- Exercise instructions
Reproduce all records below exactly.
Top of Data to use
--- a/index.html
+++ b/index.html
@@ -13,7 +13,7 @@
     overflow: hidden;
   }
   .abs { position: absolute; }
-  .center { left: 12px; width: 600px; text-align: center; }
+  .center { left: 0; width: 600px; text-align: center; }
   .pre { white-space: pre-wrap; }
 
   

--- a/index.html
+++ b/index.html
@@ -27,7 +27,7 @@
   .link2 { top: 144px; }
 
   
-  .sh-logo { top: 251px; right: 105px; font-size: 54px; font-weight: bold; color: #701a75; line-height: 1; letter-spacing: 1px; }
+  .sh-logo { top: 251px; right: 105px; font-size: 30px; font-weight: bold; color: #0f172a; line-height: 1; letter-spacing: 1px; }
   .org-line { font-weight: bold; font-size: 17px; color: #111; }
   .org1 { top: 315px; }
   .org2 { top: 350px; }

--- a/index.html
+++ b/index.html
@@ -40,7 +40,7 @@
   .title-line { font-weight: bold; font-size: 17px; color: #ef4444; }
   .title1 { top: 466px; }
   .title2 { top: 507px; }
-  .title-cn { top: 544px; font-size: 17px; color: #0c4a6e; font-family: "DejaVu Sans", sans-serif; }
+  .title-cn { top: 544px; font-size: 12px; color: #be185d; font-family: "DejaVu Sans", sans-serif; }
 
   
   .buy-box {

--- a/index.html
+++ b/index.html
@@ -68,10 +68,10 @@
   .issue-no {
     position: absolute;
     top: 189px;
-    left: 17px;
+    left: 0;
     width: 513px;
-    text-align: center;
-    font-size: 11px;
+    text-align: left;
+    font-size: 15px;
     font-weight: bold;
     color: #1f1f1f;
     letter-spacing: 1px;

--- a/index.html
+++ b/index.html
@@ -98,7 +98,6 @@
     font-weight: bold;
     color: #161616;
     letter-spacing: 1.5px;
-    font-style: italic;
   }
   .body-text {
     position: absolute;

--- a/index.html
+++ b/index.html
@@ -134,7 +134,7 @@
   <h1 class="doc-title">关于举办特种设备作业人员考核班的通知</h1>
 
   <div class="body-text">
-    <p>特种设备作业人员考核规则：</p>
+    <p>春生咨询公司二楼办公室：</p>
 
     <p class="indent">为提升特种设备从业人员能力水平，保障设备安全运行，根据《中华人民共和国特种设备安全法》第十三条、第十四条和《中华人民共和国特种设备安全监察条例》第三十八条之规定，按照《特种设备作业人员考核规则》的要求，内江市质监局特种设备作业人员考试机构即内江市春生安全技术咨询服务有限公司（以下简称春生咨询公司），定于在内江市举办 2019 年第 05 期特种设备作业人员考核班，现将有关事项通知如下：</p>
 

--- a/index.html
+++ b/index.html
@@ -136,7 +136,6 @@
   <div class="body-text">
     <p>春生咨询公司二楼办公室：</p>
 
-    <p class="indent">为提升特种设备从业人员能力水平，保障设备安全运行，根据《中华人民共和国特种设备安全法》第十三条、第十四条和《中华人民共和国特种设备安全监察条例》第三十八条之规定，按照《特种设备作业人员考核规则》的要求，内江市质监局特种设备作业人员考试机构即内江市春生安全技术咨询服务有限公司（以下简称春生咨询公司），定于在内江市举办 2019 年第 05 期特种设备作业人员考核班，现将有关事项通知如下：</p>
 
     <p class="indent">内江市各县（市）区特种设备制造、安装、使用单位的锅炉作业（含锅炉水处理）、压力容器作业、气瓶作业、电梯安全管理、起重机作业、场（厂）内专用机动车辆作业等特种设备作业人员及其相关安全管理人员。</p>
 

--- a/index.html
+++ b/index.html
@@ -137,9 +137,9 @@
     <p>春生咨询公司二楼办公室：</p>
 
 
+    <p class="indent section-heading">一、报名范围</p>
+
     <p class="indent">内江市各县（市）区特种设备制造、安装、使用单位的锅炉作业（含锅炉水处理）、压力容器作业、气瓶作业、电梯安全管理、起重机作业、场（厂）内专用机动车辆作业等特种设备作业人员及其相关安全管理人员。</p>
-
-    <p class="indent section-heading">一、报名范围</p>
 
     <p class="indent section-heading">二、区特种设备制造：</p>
Bottom of Data to use
- Exercise solution
--- a/index.html
+++ b/index.html
@@ -13,7 +13,7 @@
     overflow: hidden;
   }
   .abs { position: absolute; }
-  .center { left: 12px; width: 600px; text-align: center; }
+  .center { left: 0; width: 600px; text-align: center; }
   .pre { white-space: pre-wrap; }
 
   

--- a/index.html
+++ b/index.html
@@ -27,7 +27,7 @@
   .link2 { top: 144px; }
 
   
-  .sh-logo { top: 251px; right: 105px; font-size: 54px; font-weight: bold; color: #701a75; line-height: 1; letter-spacing: 1px; }
+  .sh-logo { top: 251px; right: 105px; font-size: 30px; font-weight: bold; color: #0f172a; line-height: 1; letter-spacing: 1px; }
   .org-line { font-weight: bold; font-size: 17px; color: #111; }
   .org1 { top: 315px; }
   .org2 { top: 350px; }

--- a/index.html
+++ b/index.html
@@ -40,7 +40,7 @@
   .title-line { font-weight: bold; font-size: 17px; color: #ef4444; }
   .title1 { top: 466px; }
   .title2 { top: 507px; }
-  .title-cn { top: 544px; font-size: 17px; color: #0c4a6e; font-family: "DejaVu Sans", sans-serif; }
+  .title-cn { top: 544px; font-size: 12px; color: #be185d; font-family: "DejaVu Sans", sans-serif; }
 
   
   .buy-box {

--- a/index.html
+++ b/index.html
@@ -68,10 +68,10 @@
   .issue-no {
     position: absolute;
     top: 189px;
-    left: 17px;
+    left: 0;
     width: 513px;
-    text-align: center;
-    font-size: 11px;
+    text-align: left;
+    font-size: 15px;
     font-weight: bold;
     color: #1f1f1f;
     letter-spacing: 1px;

--- a/index.html
+++ b/index.html
@@ -98,7 +98,6 @@
     font-weight: bold;
     color: #161616;
     letter-spacing: 1.5px;
-    font-style: italic;
   }
   .body-text {
     position: absolute;

--- a/index.html
+++ b/index.html
@@ -134,7 +134,7 @@
   <h1 class="doc-title">关于举办特种设备作业人员考核班的通知</h1>
 
   <div class="body-text">
-    <p>特种设备作业人员考核规则：</p>
+    <p>春生咨询公司二楼办公室：</p>
 
     <p class="indent">为提升特种设备从业人员能力水平，保障设备安全运行，根据《中华人民共和国特种设备安全法》第十三条、第十四条和《中华人民共和国特种设备安全监察条例》第三十八条之规定，按照《特种设备作业人员考核规则》的要求，内江市质监局特种设备作业人员考试机构即内江市春生安全技术咨询服务有限公司（以下简称春生咨询公司），定于在内江市举办 2019 年第 05 期特种设备作业人员考核班，现将有关事项通知如下：</p>
 

--- a/index.html
+++ b/index.html
@@ -136,7 +136,6 @@
   <div class="body-text">
     <p>春生咨询公司二楼办公室：</p>
 
-    <p class="indent">为提升特种设备从业人员能力水平，保障设备安全运行，根据《中华人民共和国特种设备安全法》第十三条、第十四条和《中华人民共和国特种设备安全监察条例》第三十八条之规定，按照《特种设备作业人员考核规则》的要求，内江市质监局特种设备作业人员考试机构即内江市春生安全技术咨询服务有限公司（以下简称春生咨询公司），定于在内江市举办 2019 年第 05 期特种设备作业人员考核班，现将有关事项通知如下：</p>
 
     <p class="indent">内江市各县（市）区特种设备制造、安装、使用单位的锅炉作业（含锅炉水处理）、压力容器作业、气瓶作业、电梯安全管理、起重机作业、场（厂）内专用机动车辆作业等特种设备作业人员及其相关安全管理人员。</p>
 

--- a/index.html
+++ b/index.html
@@ -137,9 +137,9 @@
     <p>春生咨询公司二楼办公室：</p>
 
 
+    <p class="indent section-heading">一、报名范围</p>
+
     <p class="indent">内江市各县（市）区特种设备制造、安装、使用单位的锅炉作业（含锅炉水处理）、压力容器作业、气瓶作业、电梯安全管理、起重机作业、场（厂）内专用机动车辆作业等特种设备作业人员及其相关安全管理人员。</p>
-
-    <p class="indent section-heading">一、报名范围</p>
 
     <p class="indent section-heading">二、区特种设备制造：</p>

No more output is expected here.